(Before-and-after change records)
=== Begin Enclosure ===

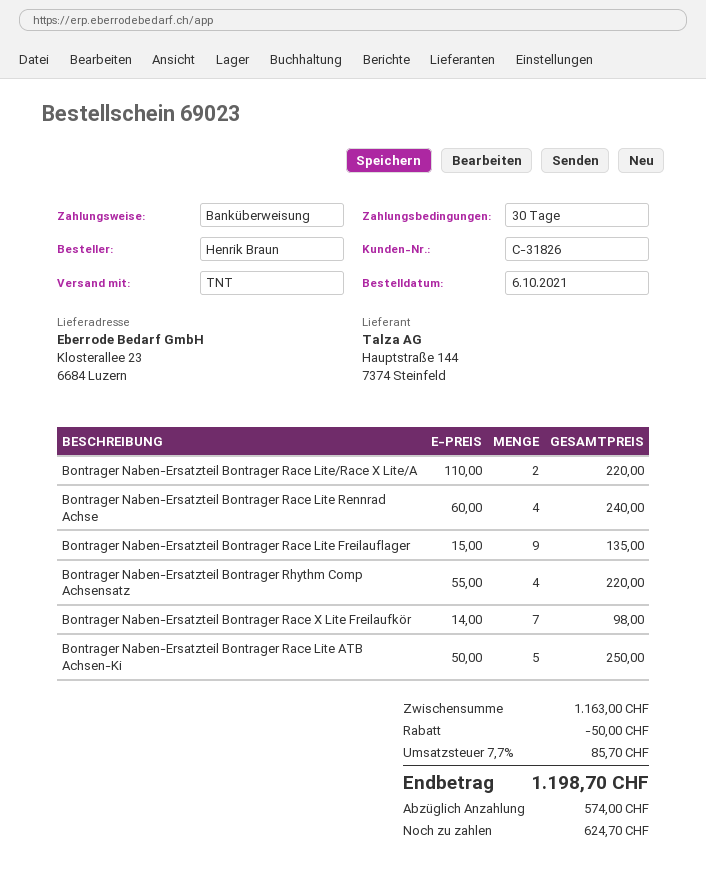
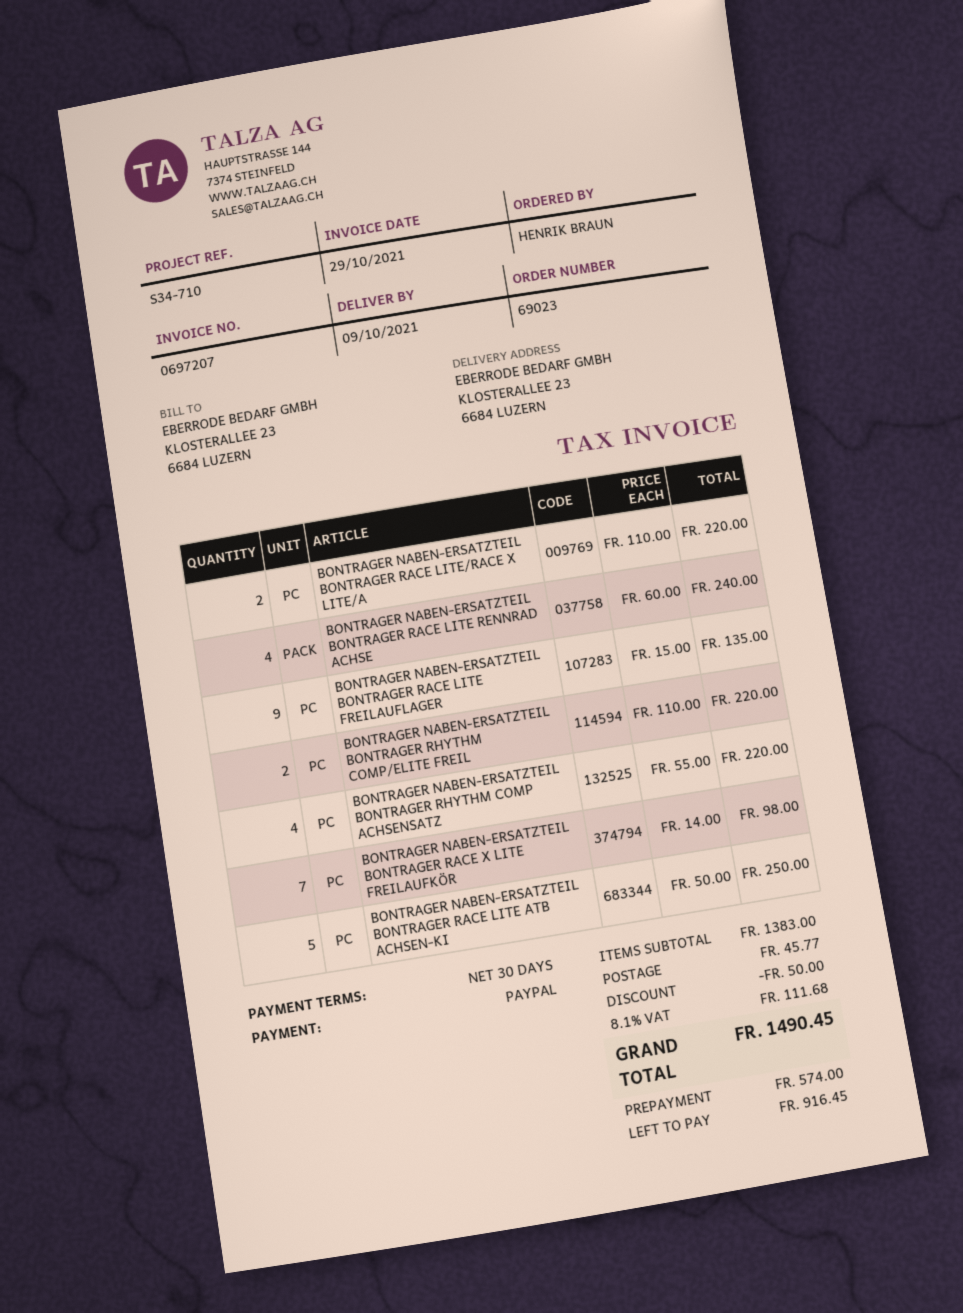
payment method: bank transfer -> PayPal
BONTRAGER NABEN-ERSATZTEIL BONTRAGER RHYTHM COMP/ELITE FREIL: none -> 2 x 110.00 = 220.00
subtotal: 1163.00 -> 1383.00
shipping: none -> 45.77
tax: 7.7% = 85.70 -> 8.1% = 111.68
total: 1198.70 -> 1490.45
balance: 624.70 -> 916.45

=== End Enclosure ===

An exact copy of the entries, minus the pictures, is what's needed here.

▸ SOLUTION FOR THIS TASK:
payment method: bank transfer -> PayPal
BONTRAGER NABEN-ERSATZTEIL BONTRAGER RHYTHM COMP/ELITE FREIL: none -> 2 x 110.00 = 220.00
subtotal: 1163.00 -> 1383.00
shipping: none -> 45.77
tax: 7.7% = 85.70 -> 8.1% = 111.68
total: 1198.70 -> 1490.45
balance: 624.70 -> 916.45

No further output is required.